Bernhard Langer has the game surrounded down here at the Masters. Its position is untenable. It is expected to come out with a white flag today and negotiate the terms of surrender. Langer waltzed through its puny defenses and blasted Augusta National with a 69 on a day of blustery winds, wet fairways and unconscionable greens. He threw a little 69 at it on a day when 75 was a good score and the man thought to be his chief enemy, Nick Faldo, shot himself in the foot with a grungy 79. There were only two scores below 70 and Langer’s was one.
It should come as no surprise to anyone with a working knowledge of the game that a European is leading the Masters. They have won four out of the last five and eight out of the last 15.
It used to be winners of the Masters had the twang of Texas or the sing-song cadences of the Old South in their acceptance speeches.

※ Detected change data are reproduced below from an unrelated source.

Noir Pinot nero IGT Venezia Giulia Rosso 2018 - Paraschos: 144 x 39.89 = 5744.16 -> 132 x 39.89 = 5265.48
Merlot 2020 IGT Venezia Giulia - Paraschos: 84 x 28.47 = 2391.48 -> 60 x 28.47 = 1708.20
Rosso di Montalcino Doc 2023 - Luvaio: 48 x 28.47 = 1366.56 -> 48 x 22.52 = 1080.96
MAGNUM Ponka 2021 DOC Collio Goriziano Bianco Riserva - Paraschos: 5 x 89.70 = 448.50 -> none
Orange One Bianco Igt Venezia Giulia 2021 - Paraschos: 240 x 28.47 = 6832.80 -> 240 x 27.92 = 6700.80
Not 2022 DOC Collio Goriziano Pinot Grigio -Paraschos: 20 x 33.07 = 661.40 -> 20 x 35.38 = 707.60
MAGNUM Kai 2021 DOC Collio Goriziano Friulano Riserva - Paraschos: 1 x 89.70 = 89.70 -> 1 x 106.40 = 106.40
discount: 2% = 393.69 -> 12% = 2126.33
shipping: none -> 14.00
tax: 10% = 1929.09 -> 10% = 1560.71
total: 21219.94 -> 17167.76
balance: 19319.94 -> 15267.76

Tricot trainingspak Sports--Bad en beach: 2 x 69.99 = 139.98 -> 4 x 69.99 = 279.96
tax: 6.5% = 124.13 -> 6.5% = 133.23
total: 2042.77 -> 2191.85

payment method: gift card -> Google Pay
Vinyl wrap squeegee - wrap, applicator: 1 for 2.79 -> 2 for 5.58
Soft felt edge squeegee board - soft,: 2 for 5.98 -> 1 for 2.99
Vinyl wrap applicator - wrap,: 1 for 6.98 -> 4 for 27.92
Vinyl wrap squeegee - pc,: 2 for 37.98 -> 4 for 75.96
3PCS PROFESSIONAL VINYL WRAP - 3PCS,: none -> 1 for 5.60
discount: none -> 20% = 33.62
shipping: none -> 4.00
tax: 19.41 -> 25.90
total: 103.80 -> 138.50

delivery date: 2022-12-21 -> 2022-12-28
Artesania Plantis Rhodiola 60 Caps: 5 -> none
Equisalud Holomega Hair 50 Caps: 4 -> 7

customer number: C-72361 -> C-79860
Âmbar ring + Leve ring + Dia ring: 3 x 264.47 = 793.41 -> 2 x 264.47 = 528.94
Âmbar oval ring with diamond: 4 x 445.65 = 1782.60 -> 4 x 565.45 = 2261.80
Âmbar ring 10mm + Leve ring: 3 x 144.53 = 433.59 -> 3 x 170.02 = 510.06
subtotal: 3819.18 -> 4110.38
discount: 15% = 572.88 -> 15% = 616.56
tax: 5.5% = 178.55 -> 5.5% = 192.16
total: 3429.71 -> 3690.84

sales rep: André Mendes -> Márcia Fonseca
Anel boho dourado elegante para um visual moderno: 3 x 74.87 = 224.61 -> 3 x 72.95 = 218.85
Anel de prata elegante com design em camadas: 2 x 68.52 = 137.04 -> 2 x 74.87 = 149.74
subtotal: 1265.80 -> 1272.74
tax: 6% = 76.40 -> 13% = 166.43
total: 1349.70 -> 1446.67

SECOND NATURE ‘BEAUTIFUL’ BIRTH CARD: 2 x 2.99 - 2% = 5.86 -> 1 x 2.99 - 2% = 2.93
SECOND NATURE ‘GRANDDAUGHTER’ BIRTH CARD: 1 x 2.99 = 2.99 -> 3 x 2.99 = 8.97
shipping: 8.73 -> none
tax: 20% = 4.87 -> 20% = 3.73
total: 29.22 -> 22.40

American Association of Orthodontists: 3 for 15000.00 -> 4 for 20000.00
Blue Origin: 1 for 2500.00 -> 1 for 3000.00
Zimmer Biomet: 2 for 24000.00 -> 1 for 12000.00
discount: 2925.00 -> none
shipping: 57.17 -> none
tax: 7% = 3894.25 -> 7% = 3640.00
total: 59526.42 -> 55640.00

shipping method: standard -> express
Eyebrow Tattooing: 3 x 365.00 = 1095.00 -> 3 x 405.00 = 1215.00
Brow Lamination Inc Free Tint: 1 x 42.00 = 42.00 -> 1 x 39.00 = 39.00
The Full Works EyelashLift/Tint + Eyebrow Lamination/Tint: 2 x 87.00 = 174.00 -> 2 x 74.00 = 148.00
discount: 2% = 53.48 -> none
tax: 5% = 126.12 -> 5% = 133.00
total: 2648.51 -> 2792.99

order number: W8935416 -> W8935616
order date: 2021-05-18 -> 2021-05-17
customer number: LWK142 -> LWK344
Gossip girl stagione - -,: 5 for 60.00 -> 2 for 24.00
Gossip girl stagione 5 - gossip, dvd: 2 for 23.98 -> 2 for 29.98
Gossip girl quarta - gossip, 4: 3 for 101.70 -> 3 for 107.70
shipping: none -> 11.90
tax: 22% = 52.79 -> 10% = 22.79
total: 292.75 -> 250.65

Now, they have the burr of Scotland, the nasality of Britain or the guttural precisions of Prussian.
If he wins today, it will be the second for Herr Langer. He has won two tournaments in this country--and one of them was the ’85 Masters. Nick Faldo has won three tournaments in this country--and two of them were the Masters. Seve Ballesteros won six tournaments in this country--and two were Masters. Sandy Lyle won five tournaments in this country--and one was the Masters.
You’re supposed to learn golf hitting acorns with twigs in the hills of Virginia as Sam Snead used to do. Or you might have it handed down to you in the highlands of Scotland or the dunes of England.
How do you learn it on the parade grounds of Deutschland?
Bernhard Langer learned it well. Winner of almost 40 tournaments worldwide, he is one of the best strikers of the ball on any fairway anywhere. He plays slowly, methodically and probably never hit a shot he hadn’t had a staff meeting with himself before addressing it.
Langer attacks the golf course at its weakest points. And Augusta doesn’t have too many of these. On a day when the leader boards were a smorgasbord of 78s, 79s, 75s, and even an 84, Langer shot a 69. Under the circumstances, it was, he agreed, one of the five best rounds he had ever played.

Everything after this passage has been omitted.